Diana Rigg did not – as some have – disinherit her nearest and dearest
Diana Rigg did not – as some have – disinherit her nearest and dearest

Perhaps you could call it having the last laugh. Like those who ask for their gravestone to bear a witty inscription (“I told you I was ill”), there are some who appear to revel in the thought of raising eyebrows – and smiles – from beyond the grave, by way of their last will and testament. Take Leona Helmsley, the wealthy New York hotel heiress who died in 2007, leaving $12 million to her dog, a white Maltese named, fittingly, Trouble. Or Luis Carlos de Noronha Cabral da Camara, a Portuguese aristocrat who died the same year, leaving his fortune to 70 people randomly selected from a Lisbon telephone directory.

Today we can add to the list of unusual bequests that of Dame Diana Rigg who, it transpires, left £5,000 to one lucky beautician from her local nail salon. The Avengers actress, who died last September aged 82, did not – as some have – disinherit her nearest and dearest. Most of her £3,368,886 estate went to her 44-year-old daughter, Rachael Stirling. But for reasons unknown, she also remembered “Jessica of the Nail Gallery at 300 Fulham Road, London” when drawing up her will.
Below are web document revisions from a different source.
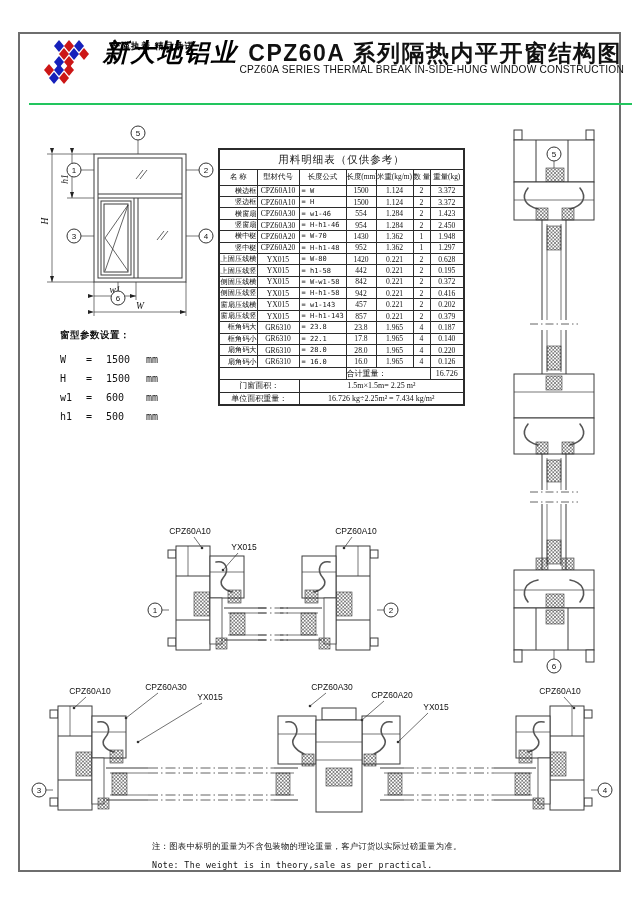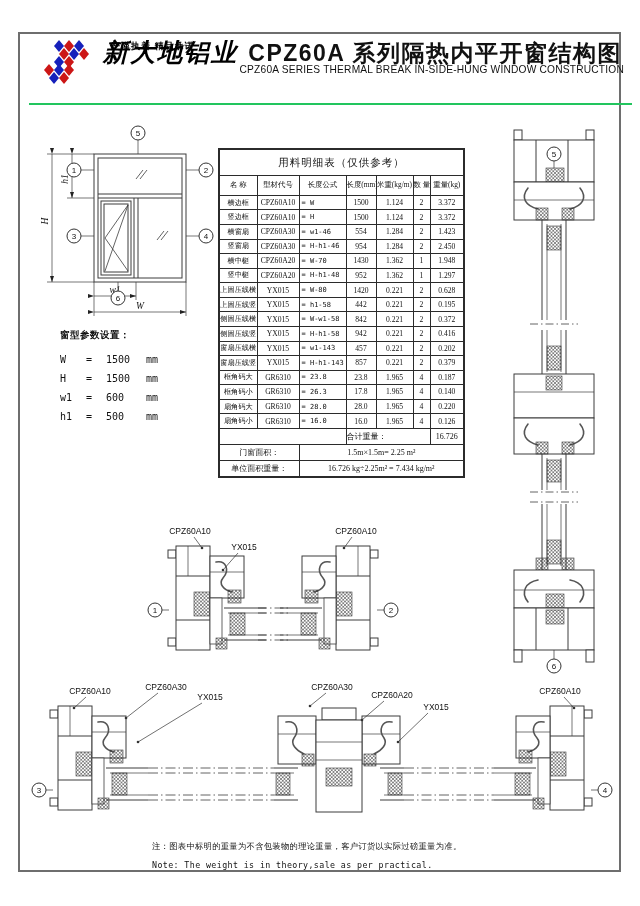"用料明细表（仅供参考）" #mat { height: 330px -> 258px }
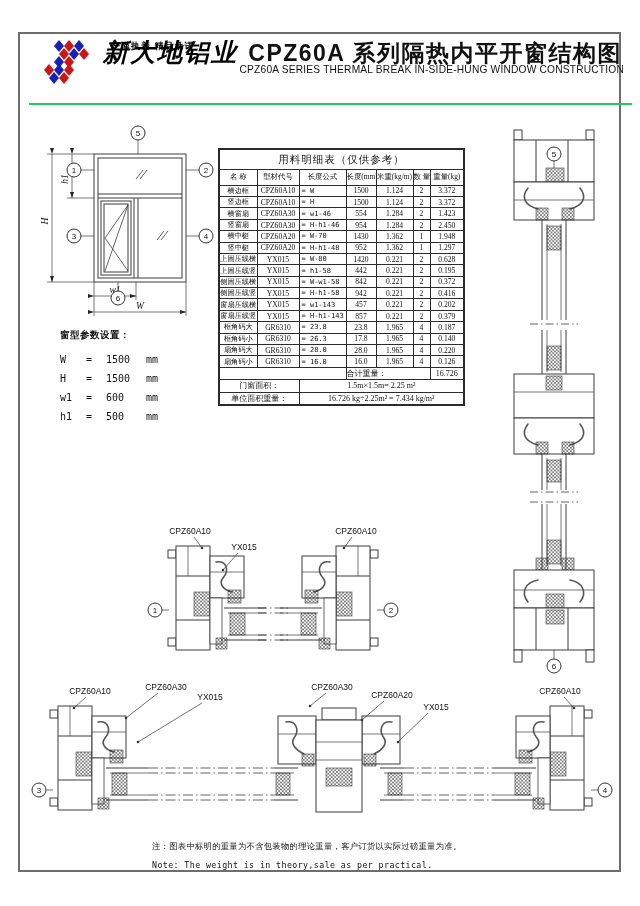"横边框" #mat .nm { text-align: none -> right }
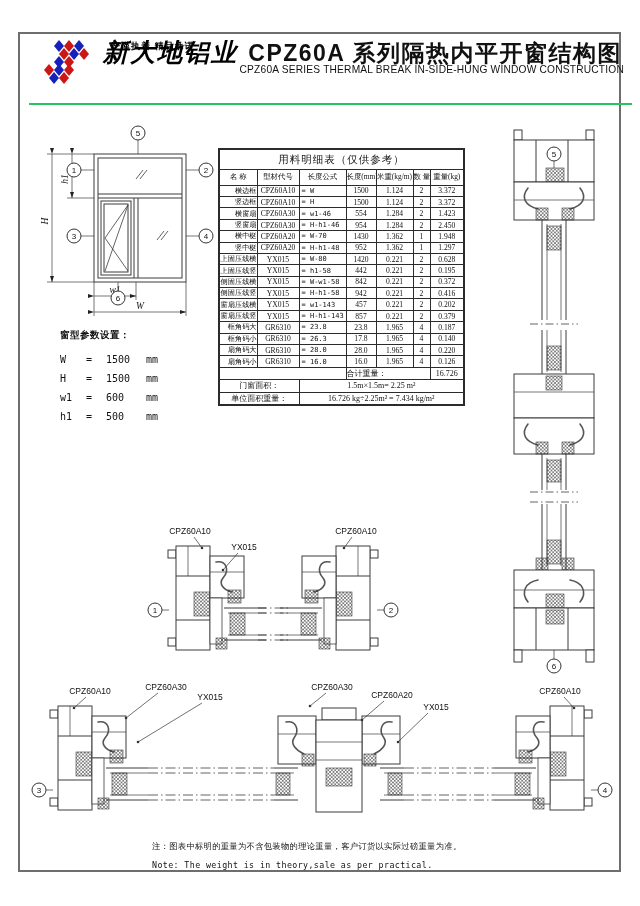"= 26.3" td.fx { text: 26.3 -> 22.1 }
She is not the first to reward someone for what we can only assume was excellent service. When Golda “Goldie” Bechal, a millionaire property magnate, died in 2004 aged 88, she bequeathed £10 million to the owners of her favourite Chinese restaurant – Lian, in Witham, Essex. Perhaps unsurprisingly, this did not play well with her relatives, five of whom unsuccessfully challenged the bequest in the High Court. In fairness to Bechal, Kim Sing Man and his wife, Bee Lian Man, the owners of the restaurant, had also become her best friends. And, as legal expert Hatti Suvari points out, we are all free to leave what we like to whoever we like.

Nor is it all that unusual for people to make a quirky bequest in their will. “It’s more common than we like to think,” says Suvari, host of the Get Legally Speaking podcast. “But it’s not really a [common] topic of conversation, where we say ‘guess who I’ve left money to in my will.’”

So why do people sometimes choose unusual beneficiaries when passing on their estate? A sense of humour is often behind these bequests, suggests Suvari. “Dame Diana clearly had a great sense of humour,” she adds.

If further proof were needed, it comes in the form of another of the actress’s stipulations: that £500 from her will should be used to “provide wine at the next gathering after my death and for me to be acknowledged in the menu but not toasted.”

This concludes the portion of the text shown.